#### What you are asked to do
Go through the data below and copy each line that includes "text".
BEGIN Exercise inputs
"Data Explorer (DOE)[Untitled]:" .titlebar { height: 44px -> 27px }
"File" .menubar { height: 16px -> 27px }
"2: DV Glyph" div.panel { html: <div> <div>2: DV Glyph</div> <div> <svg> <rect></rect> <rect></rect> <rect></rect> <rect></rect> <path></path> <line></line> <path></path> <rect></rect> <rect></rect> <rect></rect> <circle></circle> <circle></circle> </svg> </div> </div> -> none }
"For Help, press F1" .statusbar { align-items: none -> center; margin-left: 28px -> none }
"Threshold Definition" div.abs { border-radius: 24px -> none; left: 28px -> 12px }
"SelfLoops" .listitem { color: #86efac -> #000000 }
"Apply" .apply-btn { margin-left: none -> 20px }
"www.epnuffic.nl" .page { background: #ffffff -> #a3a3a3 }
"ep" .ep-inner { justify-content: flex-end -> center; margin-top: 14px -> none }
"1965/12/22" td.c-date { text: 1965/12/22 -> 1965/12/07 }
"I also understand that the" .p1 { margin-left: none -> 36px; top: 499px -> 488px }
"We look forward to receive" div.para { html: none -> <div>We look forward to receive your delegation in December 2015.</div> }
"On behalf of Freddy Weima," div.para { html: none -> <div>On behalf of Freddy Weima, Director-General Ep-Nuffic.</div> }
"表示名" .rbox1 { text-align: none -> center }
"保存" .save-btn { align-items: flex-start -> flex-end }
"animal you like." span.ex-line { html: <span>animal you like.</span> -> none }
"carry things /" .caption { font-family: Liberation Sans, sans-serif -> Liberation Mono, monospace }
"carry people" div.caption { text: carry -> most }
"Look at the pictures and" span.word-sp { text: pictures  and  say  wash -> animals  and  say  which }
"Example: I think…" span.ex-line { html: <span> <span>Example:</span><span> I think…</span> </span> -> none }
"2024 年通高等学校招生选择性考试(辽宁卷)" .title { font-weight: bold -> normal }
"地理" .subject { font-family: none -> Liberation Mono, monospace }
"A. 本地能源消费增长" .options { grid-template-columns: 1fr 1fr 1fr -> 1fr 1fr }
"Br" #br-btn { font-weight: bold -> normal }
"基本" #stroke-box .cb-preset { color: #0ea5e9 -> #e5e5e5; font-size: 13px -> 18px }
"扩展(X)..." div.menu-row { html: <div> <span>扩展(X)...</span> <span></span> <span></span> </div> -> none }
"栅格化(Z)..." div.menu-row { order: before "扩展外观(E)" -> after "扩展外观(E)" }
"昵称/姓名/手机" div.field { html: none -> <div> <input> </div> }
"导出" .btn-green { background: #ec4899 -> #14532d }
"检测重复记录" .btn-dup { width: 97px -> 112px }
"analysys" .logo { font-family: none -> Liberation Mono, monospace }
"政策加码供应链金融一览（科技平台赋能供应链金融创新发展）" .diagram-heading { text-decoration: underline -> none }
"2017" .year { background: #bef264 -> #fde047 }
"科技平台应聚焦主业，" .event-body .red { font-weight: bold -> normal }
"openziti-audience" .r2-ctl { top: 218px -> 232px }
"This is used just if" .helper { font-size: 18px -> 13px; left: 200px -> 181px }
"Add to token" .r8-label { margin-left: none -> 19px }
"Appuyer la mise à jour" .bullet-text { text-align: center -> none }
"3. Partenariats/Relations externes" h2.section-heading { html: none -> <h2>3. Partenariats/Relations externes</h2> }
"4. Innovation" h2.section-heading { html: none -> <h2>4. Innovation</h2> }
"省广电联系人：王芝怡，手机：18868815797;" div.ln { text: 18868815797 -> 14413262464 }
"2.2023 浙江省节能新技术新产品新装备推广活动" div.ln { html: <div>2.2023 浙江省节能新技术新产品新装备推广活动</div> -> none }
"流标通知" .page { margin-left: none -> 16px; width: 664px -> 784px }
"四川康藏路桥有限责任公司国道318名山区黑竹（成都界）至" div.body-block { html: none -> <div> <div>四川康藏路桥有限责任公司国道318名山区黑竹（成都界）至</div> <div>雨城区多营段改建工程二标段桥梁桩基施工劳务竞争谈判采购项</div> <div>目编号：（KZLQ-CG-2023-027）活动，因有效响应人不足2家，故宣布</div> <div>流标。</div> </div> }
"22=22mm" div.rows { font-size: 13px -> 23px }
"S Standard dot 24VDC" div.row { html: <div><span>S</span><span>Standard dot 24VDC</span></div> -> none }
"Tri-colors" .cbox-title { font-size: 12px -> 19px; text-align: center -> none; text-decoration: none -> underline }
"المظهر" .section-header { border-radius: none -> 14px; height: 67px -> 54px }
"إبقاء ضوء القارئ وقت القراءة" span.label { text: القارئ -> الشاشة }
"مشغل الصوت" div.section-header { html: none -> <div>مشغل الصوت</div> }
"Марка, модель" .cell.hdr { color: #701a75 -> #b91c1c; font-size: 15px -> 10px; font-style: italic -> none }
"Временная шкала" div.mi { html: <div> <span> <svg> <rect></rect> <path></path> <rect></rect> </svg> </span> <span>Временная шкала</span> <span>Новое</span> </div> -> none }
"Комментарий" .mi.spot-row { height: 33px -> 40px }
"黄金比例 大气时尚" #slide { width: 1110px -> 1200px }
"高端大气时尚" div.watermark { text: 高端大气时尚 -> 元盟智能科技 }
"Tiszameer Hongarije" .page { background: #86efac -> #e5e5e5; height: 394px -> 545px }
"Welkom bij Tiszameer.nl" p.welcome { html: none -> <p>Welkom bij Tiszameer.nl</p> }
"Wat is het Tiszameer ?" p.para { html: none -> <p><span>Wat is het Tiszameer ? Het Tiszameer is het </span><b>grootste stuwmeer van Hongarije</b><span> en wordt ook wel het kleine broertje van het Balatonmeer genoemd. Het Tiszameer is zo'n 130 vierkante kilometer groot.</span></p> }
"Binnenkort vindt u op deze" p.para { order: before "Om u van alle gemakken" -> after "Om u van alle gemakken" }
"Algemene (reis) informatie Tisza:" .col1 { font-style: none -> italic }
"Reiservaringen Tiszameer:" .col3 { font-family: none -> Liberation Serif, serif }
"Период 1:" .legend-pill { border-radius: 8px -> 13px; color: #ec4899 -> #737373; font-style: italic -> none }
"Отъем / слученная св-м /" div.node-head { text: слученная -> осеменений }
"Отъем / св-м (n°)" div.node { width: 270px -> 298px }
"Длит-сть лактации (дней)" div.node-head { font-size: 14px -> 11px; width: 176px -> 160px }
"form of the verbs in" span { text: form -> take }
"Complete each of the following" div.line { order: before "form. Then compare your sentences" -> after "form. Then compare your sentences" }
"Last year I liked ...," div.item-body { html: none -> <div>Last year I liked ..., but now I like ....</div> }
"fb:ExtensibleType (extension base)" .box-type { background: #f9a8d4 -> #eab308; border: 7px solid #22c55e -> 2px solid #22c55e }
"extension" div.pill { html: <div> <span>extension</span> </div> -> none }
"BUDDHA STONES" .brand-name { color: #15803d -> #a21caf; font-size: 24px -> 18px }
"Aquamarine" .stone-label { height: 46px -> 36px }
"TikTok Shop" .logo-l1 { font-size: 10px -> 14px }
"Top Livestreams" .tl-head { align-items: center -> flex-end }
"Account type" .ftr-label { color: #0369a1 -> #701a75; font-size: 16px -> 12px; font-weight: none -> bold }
END Exercise inputs
#### Reply
"1965/12/22" td.c-date { text: 1965/12/22 -> 1965/12/07 }
"表示名" .rbox1 { text-align: none -> center }
"carry people" div.caption { text: carry -> most }
"Look at the pictures and" span.word-sp { text: pictures  and  say  wash -> animals  and  say  which }
"政策加码供应链金融一览（科技平台赋能供应链金融创新发展）" .diagram-heading { text-decoration: underline -> none }
"Appuyer la mise à jour" .bullet-text { text-align: center -> none }
"省广电联系人：王芝怡，手机：18868815797;" div.ln { text: 18868815797 -> 14413262464 }
"Tri-colors" .cbox-title { font-size: 12px -> 19px; text-align: center -> none; text-decoration: none -> underline }
"إبقاء ضوء القارئ وقت القراءة" span.label { text: القارئ -> الشاشة }
"高端大气时尚" div.watermark { text: 高端大气时尚 -> 元盟智能科技 }
"Отъем / слученная св-м /" div.node-head { text: слученная -> осеменений }
"form of the verbs in" span { text: form -> take }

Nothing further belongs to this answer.